- Activity
Where "serif" appears in a line of the entries below, that line should be copied.

- Given records
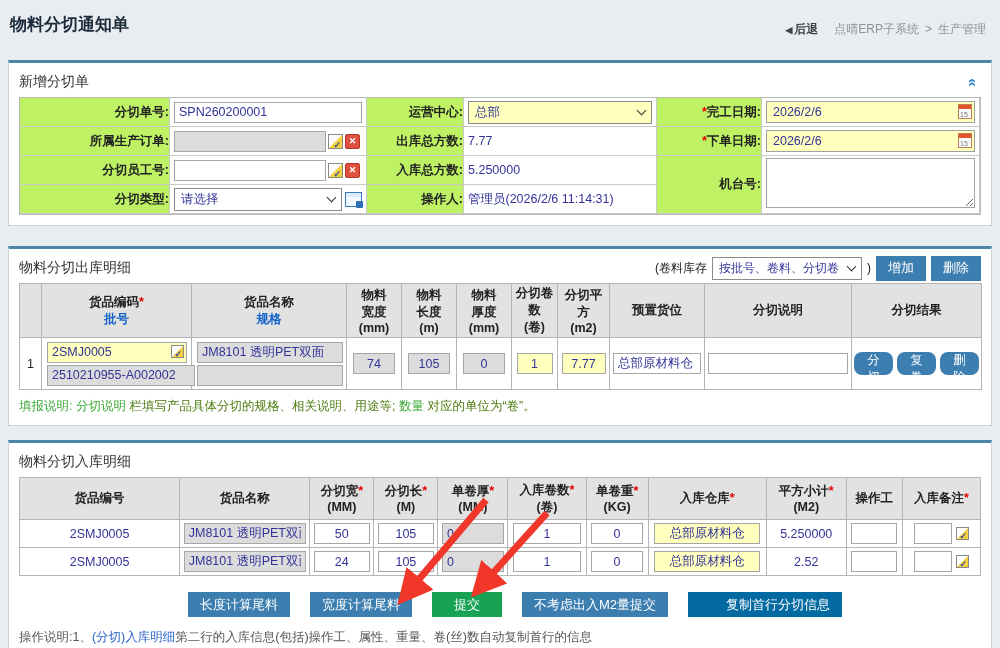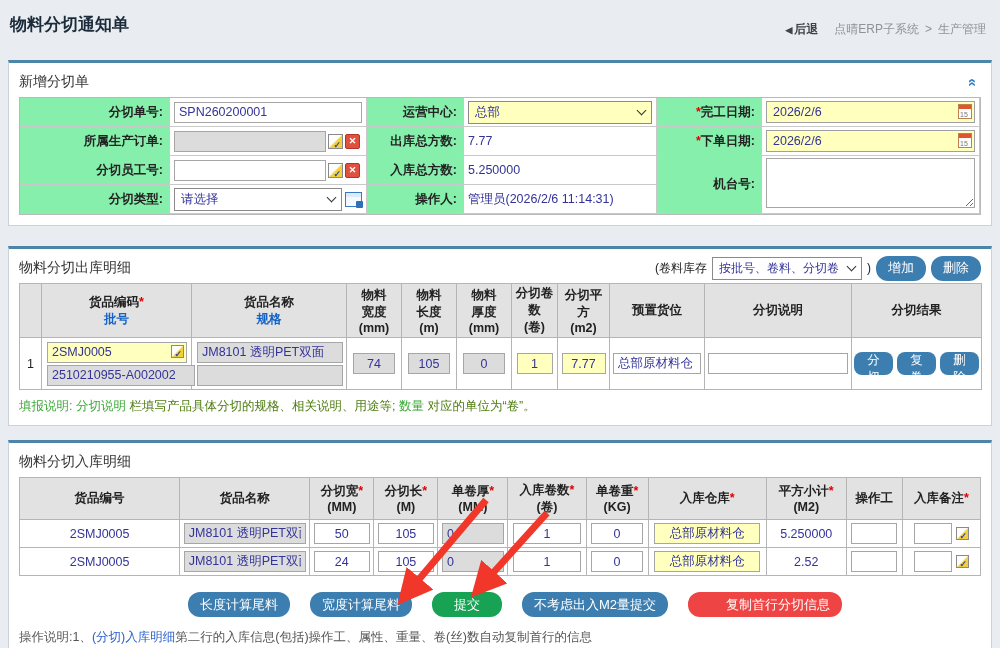--- a/index.html
+++ b/index.html
@@ -29,7 +29,7 @@
   
   .form-grid { display:grid; grid-template-columns:150px 197px 97px 193px 105px 1fr; grid-auto-rows:29px; border:1px solid #b9b9b9; }
   .fcell { border-right:1px solid #c9c9c9; border-bottom:1px solid #c9c9c9; display:flex; align-items:center; min-height:29px; }
-  .lbl { background:#86efac; justify-content:flex-end; padding-right:6px; font-weight:bold; color:#222; white-space:nowrap; }
+  .lbl { background:#bef264; justify-content:flex-end; font-weight:bold; color:#222; white-space:nowrap; }
   .val { background:#fff; padding:2px 4px; gap:3px; color:#333399; }
   .span2 { grid-row:span 2; }
   .star { color:#e00000; font-weight:bold; }

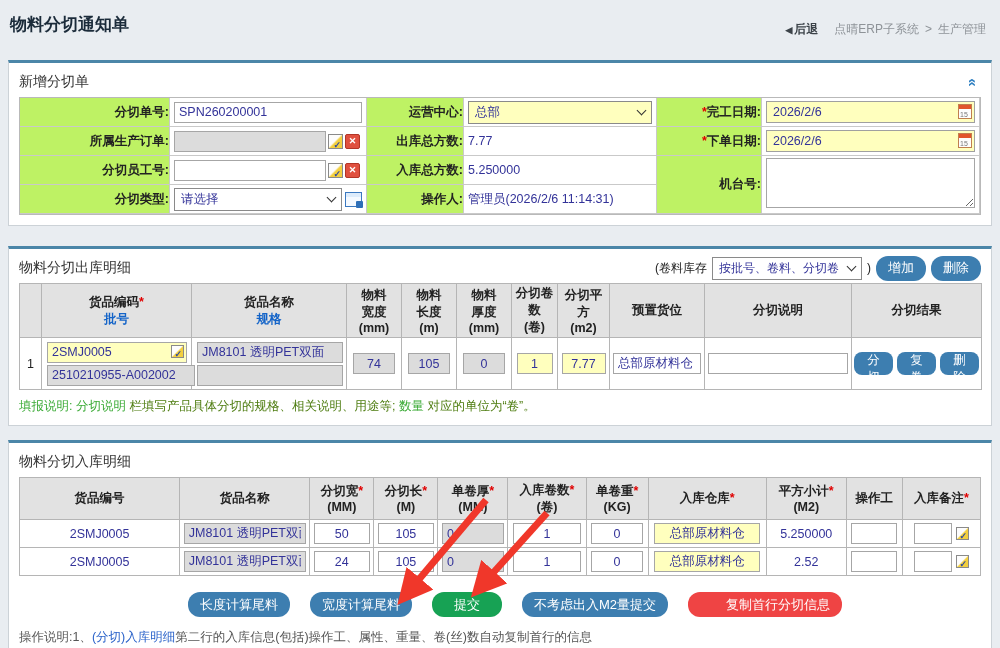--- a/index.html
+++ b/index.html
@@ -58,7 +58,7 @@
   .input-icons { position:relative; display:flex; align-items:center; gap:2px; }
   .in-pick { position:absolute; right:3px; top:3px; }
   
-  .btn { border:none; border-radius:12px; color:#fff; font-family:"Liberation Sans",sans-serif; font-size:13px; height:25px; padding:0 12px; cursor:pointer; }
+  .btn { border:none; border-radius:0; color:#fff; font-family:"Liberation Sans",sans-serif; font-size:13px; height:25px; padding:0 12px; cursor:pointer; }
   .btn-blue { background:#3d7eb0; }
   .btn-green { background:#17a254; }
   .btn-orange { background:#ef4444;padding-left:38px; }

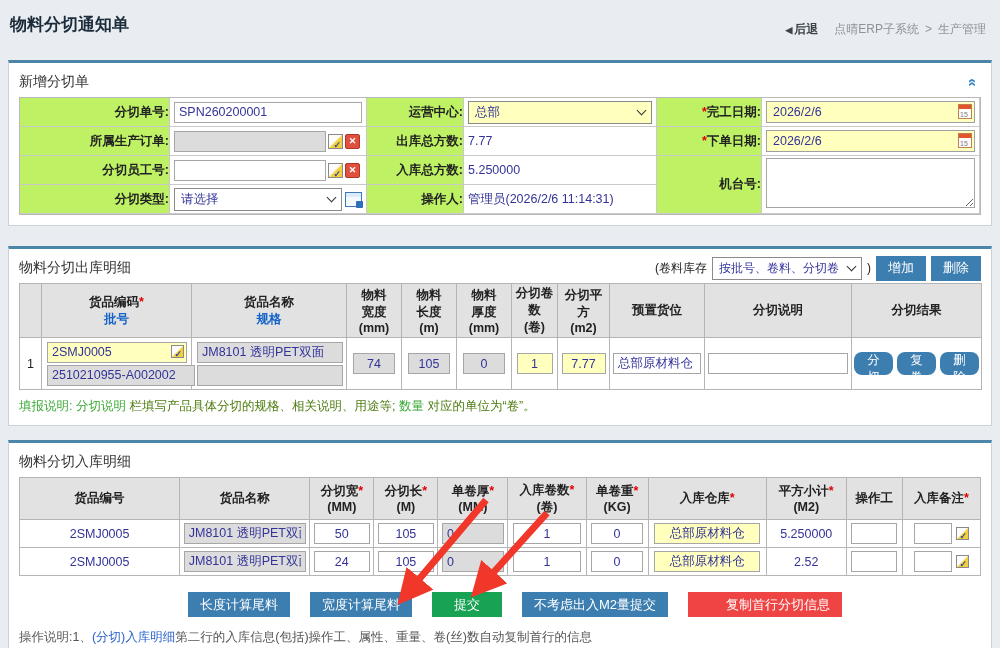--- a/index.html
+++ b/index.html
@@ -61,7 +61,7 @@
   .btn { border:none; border-radius:0; color:#fff; font-family:"Liberation Sans",sans-serif; font-size:13px; height:25px; padding:0 12px; cursor:pointer; }
   .btn-blue { background:#3d7eb0; }
   .btn-green { background:#17a254; }
-  .btn-orange { background:#ef4444;padding-left:38px; }
+  .btn-orange { background:#0369a1;padding-left:38px; }
   .btn-sm { height:23px; font-size:12.5px; padding:0 9px; border-radius:8px; }
   
   table { border-collapse:collapse; width:962px; table-layout:fixed; }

- Answer to the problem
-  .btn { border:none; border-radius:12px; color:#fff; font-family:"Liberation Sans",sans-serif; font-size:13px; height:25px; padding:0 12px; cursor:pointer; }
+  .btn { border:none; border-radius:0; color:#fff; font-family:"Liberation Sans",sans-serif; font-size:13px; height:25px; padding:0 12px; cursor:pointer; }
   .btn { border:none; border-radius:0; color:#fff; font-family:"Liberation Sans",sans-serif; font-size:13px; height:25px; padding:0 12px; cursor:pointer; }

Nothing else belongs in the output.